(Action item): Establish the number of lines below that contain the string "none". State that number alone.

■ ■ ■ ■ ■ ■ ■

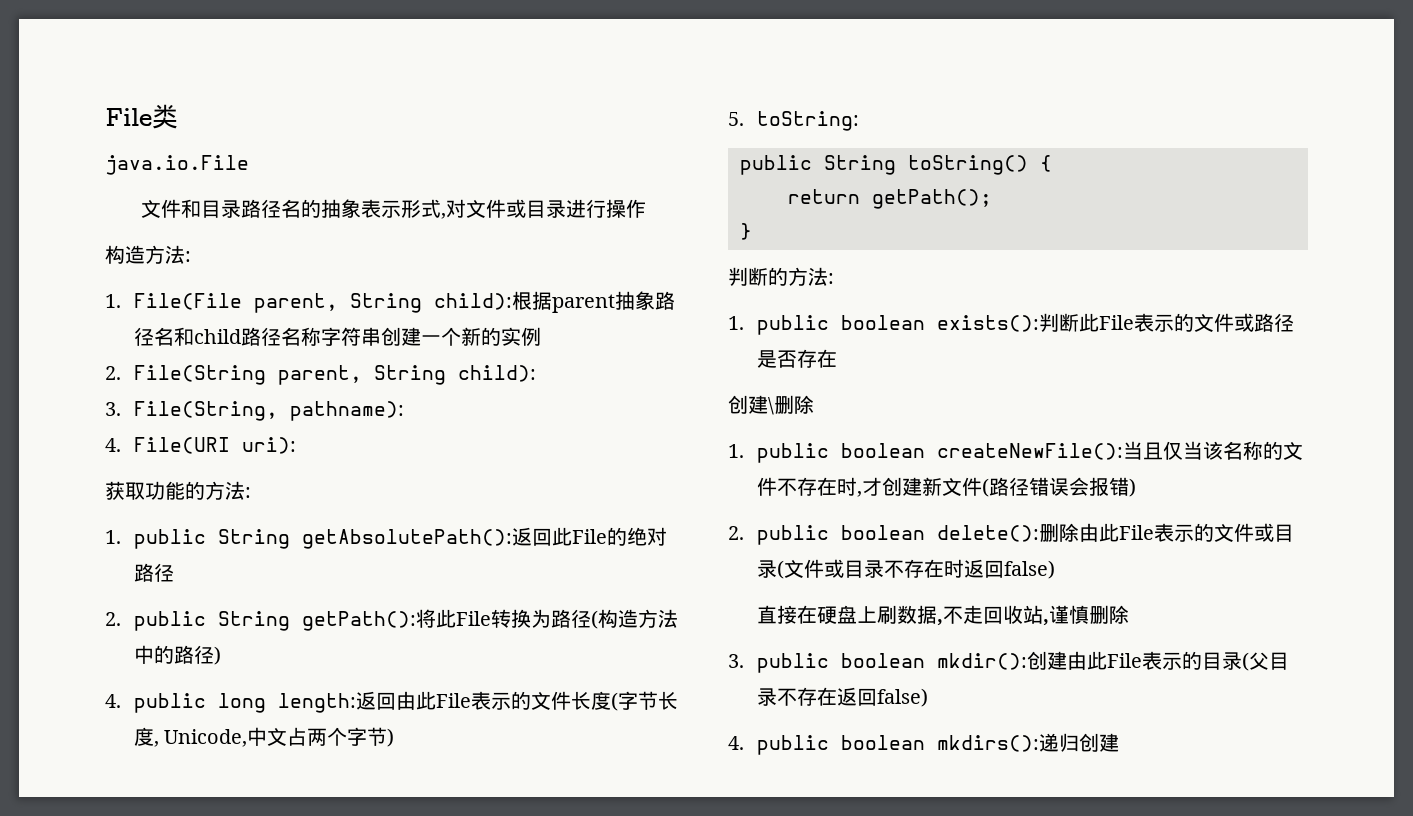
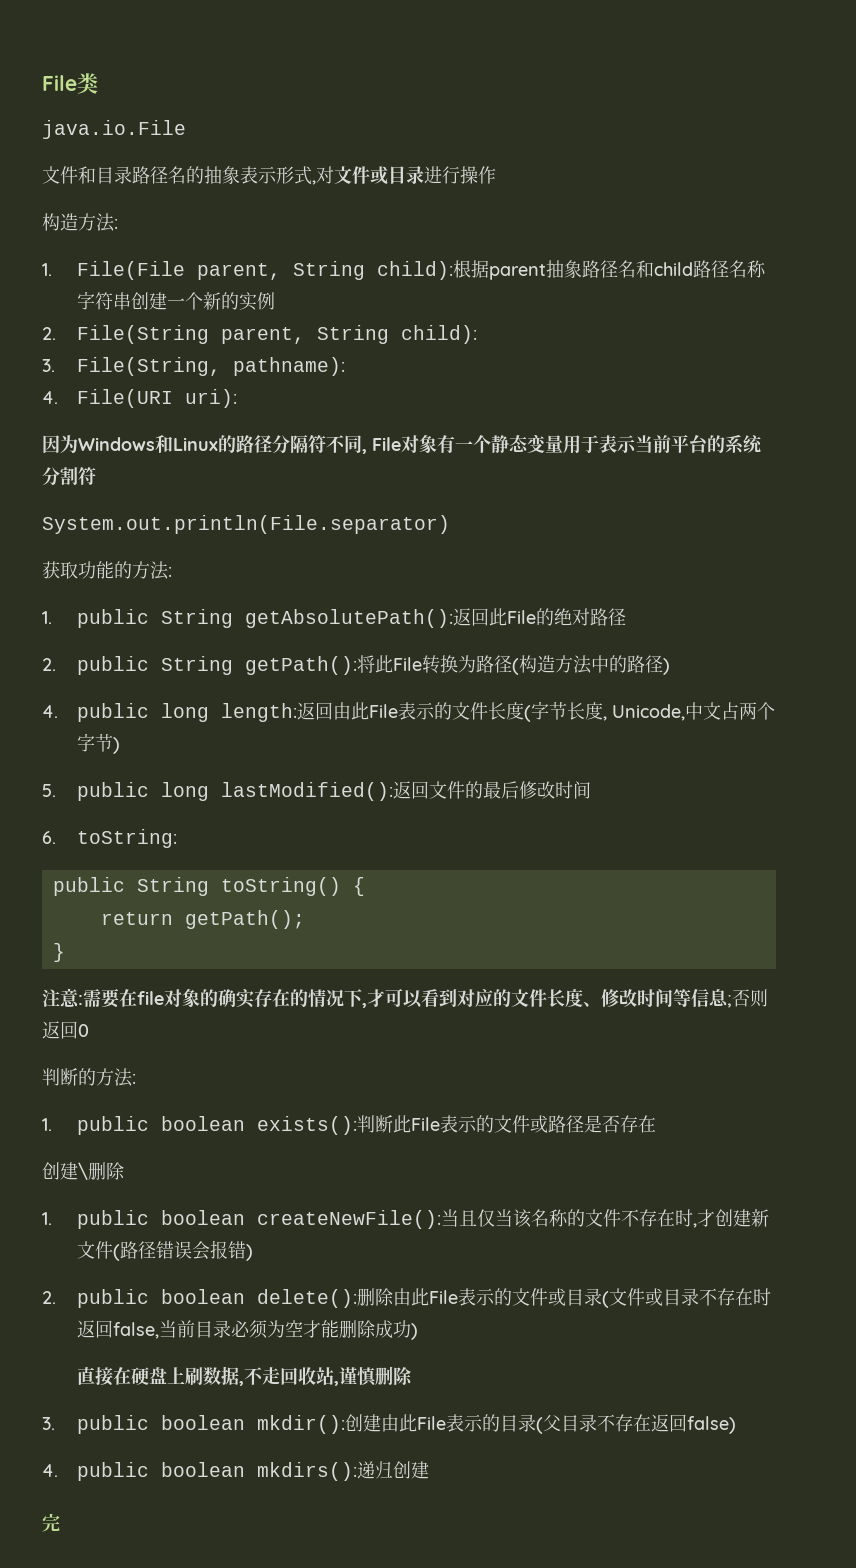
(296, 445) none -> [42,434,762,454] [42,467,96,486] [42,515,450,534] // 因为Windows和Linux的路径分隔符不同, File对象有一个静态变量用于表示当前平台的系统分割符 // System.out.println(File.separator)
(744, 119) none -> [76,781,591,801] [42,831,56,844] public long lastModified():返回文件的最后修改时间 // 6.
(752, 231) none -> [42,988,768,1008] [42,1021,89,1039] // 注意:需要在file对象的确实存在的情况下,才可以看到对应的文件长度、修改时间等信息;否则返回0
[1003,560,1055,579] false) -> [112,1320,418,1340] false,当前目录必须为空才能删除成功)
(1119, 742) none -> [42,1513,60,1532] // 完

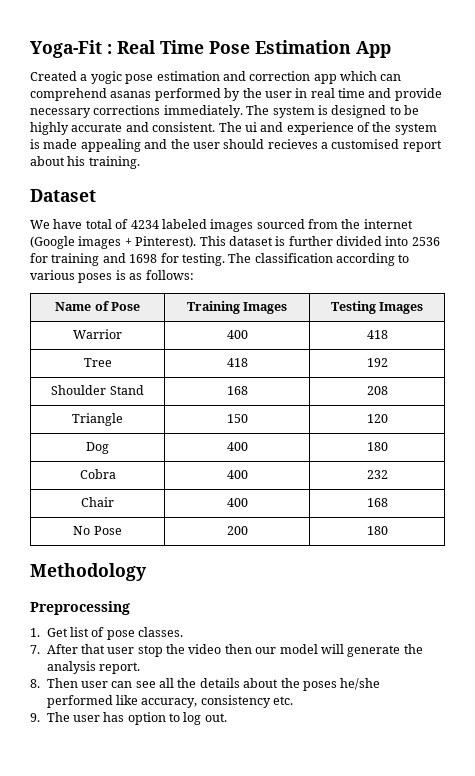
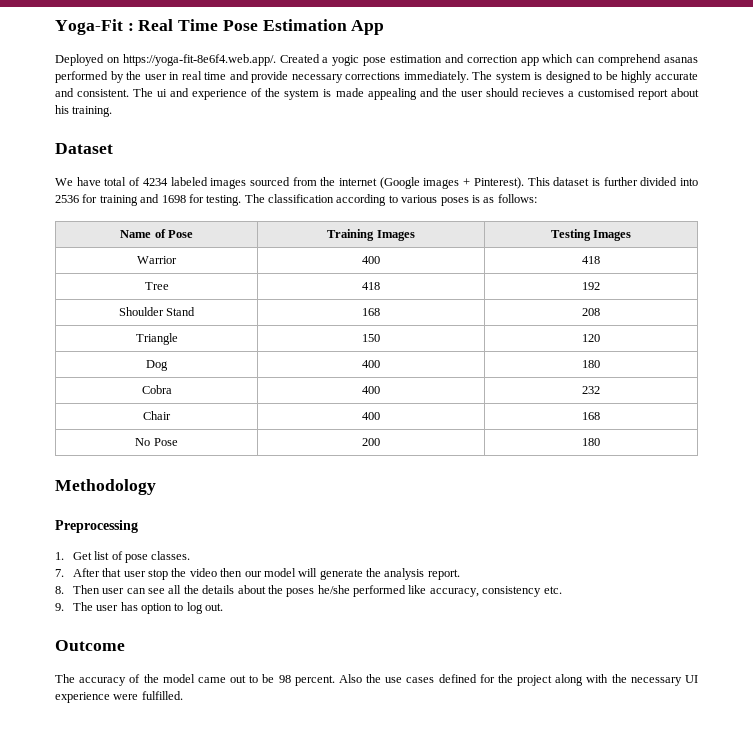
(391, 49) none -> [55,54,276,66] Deployed on https://yoga-fit-8e6f4.web.app/.
(227, 717) none -> [55,640,125,651] [55,674,698,686] [55,691,183,703] // Outcome // The accuracy of the model came out to be 98 percent. Also the use cases defined for the project along with the necessary UI experience were fulfilled.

■ ■ ■ ■ ■ ■ ■

(Output for this task): 6